Voice Over Origins : Audiobooks
The intention of audiobooks was not always what it is today. Judging by the growing popularity of audiobooks these days, it seems that they have helped to reignite an interest in stories. Considering that the telling of stories must be one of the oldest forms of entertainment, it is interesting to think about how changes in technology and culture have resulted in our flip-flopping between the most popular mediums of consuming them. To massively condense history, if you think that stories were originally oral traditions, told out loud - then stories were printed and made into books. And now, audiobooks are becoming the increasingly chosen medium by audiences, suggesting a return to the enjoyment of hearing stories aloud.
If there is an obvious pattern to be drawn from my research into voice over origins across the industries, it is that the first use of voice over never heralded its mainstream emergence. In fact, there are usually several decades between the actual origin story and the commonly accepted first mainstream usage. So, not wishing to break with tradition, audiobooks are no different.
While the 1930s and 1950s are key periods that you may have seen associated with audiobook firsts, we are going to rewind a little further back than that, to the 1870s. Once again, and perhaps unsurprisingly, the first name to mention in association with the advent of at least the idea of audiobooks is Thomas Edison. With his invention of the phonograph, Edison had numerous plans for what was possible, including ‘phonographic books’.
After sampling with the phonograph himself, recording ‘Mary Had A Little Lamb’, he later demonstrated his invention at the Royal Institution in 1878. The demonstration included recordings of ‘Hey Diddle Diddle, The Cat And The Fiddle’ and a line of poetry by Tennyson. Granted, this wasn’t exactly an audiobook - but it certainly defines the dawn of an important technology and the foresight of applying it to literature as a form of audible entertainment.
In fact, Matt Rubery, an Edison Fellow at the British Library, further suggests Edison’s vision for audiobooks. He explains that Edison proposed using the phonograph to record Nicholas Nickleby by Charles Dickens, which would have been the first ever audiobook. However, as you may remember from the Voice Over Origins : Toys article, recording on wax cylinders was not ideal for numerous reasons (not least because it sounded terrifying!) In terms of recording a full length novel, the issue was more to do with the length, given that each cylinder could only play a few minutes of spoken word at a time. So the book was never recorded.
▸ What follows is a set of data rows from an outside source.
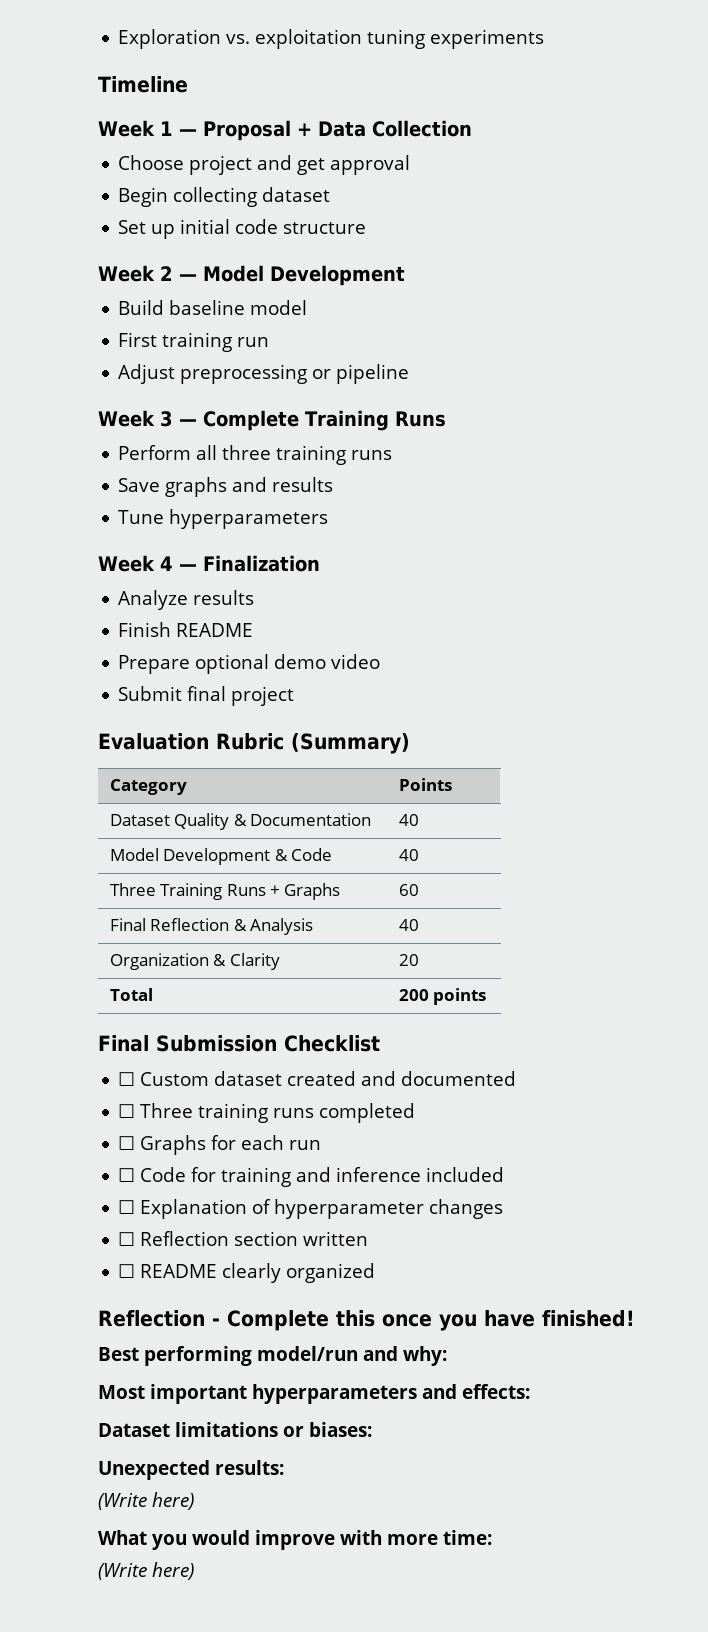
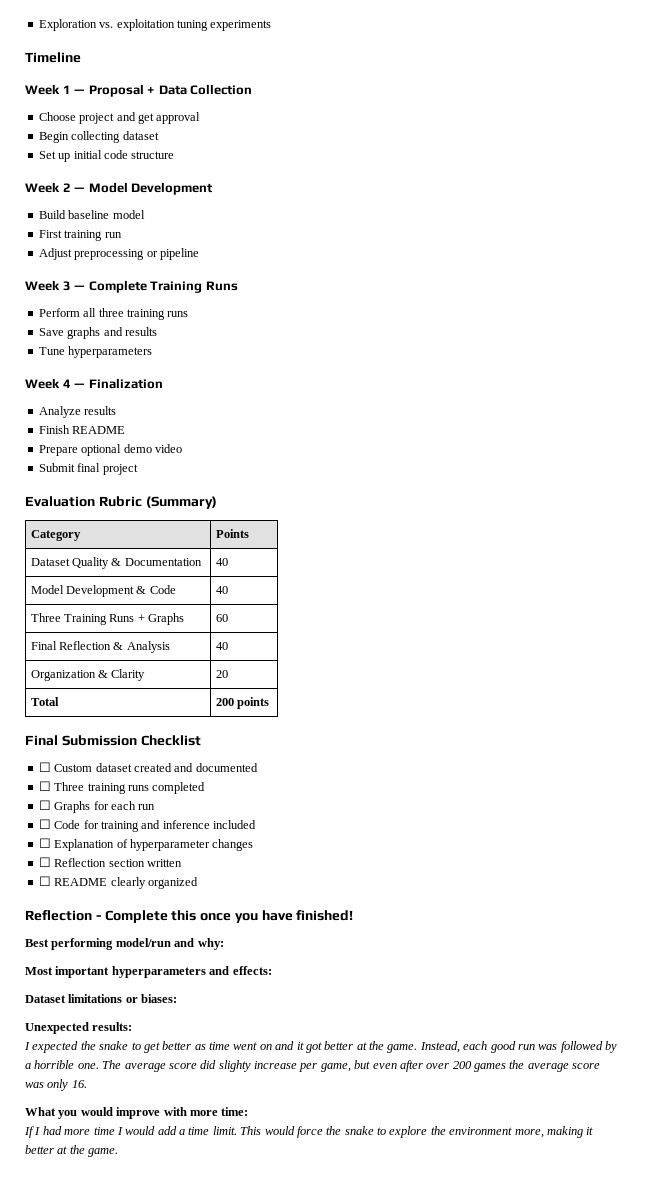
  Unexpected results:
- (Write here)
+ I expected the snake to get better as time went on and it got better at the game. Instead, each good run was followed by a horrible one. The average score did slighty increase per game, but even after over 200 games the average score was only 16.
  What you would improve with more time:
- (Write here)
+ If I had more time I would add a time limit. This would force the snake to explore the environment more, making it better at the game.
At the same time in Sonneberg, Germany - the toy making capital of the world at the time, the focus was on applying synthesised voices to similar mediums. In 1878, a bookseller in Sonneberg called Theodor Brand received a patent for his “speaking picture book”. The book had images of different animals and had a corresponding knob which activated the synthesised voice of the animal. The ‘audiobook’ was published in multiple languages and was a worldwide commercial hit.
Fast-foward half a century later and we find the first full length novels being recorded in the 1930s. In 1931, The American Foundation For The Blind and the Library of Congress Book for the Blind Project established the Talking Book Program, creating recordings of books on a set of vinyl gramophone records. As the name of the group suggests, these audiobooks were intended for people with visual disabilities which included those born blind or with degenerative sight problems as well as the added number of soldiers returning from the First World War who had damaged or lost their sight during their service. Up to 25 minutes of speech could be recorded using long playing records that rotated at a much slower speed than more traditional records. This meant that the average novel required 10 records to cover the full recording.
The first audiobooks were posted in America in 1934 and included The Bible and patriotic documents such as the Declaration of Independence, as well as fictional works such as ‘Very Good Jeeves’ by P.G.Wodehouse, ‘The Brushwood Boy’ by Rudyard Kipling and ‘The Diary Of A Provincial Lady’ by E.M.Delafield. The first audiobooks in Britain went out one year later in 1935, beginning with ‘The Murder of Roger Ackroyd’ by Agatha Christie and ‘Typhoon’ by Joseph Conrad.
The 1950s is the last instalment of important dates for audiobooks first. In 1952, Caedmon Records was formed, known as the first company to sell spoken word records to the public and therefore pioneering audiobooks as an industry. The first release was by Dylan Thomas reading out a collection of his poems. On the B-side is also a story read by Dylan Thomas called ‘A Child’s Christmas in Wales’ which is now one of his most beloved works. It was this that is credited as having launched Caedmon Records to success.
Being good at reading out loud is pretty essential to be a voice over artist (no sh*t Sherlock). And for many voice talent, specialising in audiobook narration has provided an income. Personally, I find it fascinating to know that whether you have gone down the path of narrator or have pursued a voice career in the direction of video game character actor, anime voice dubber or in the field of commercial voice over, the names (Thomas Edison), inventions (phonograph) and even key locations (Sonneberg) have been repeated time and time again. For many of us, voice over is more than just a job - it’s a genuine passion and a joy to do. I hope that knowing some of these titbits about its history will fan that flame and serve as a reminder to be grateful for the possibilities that we have been able to make realities.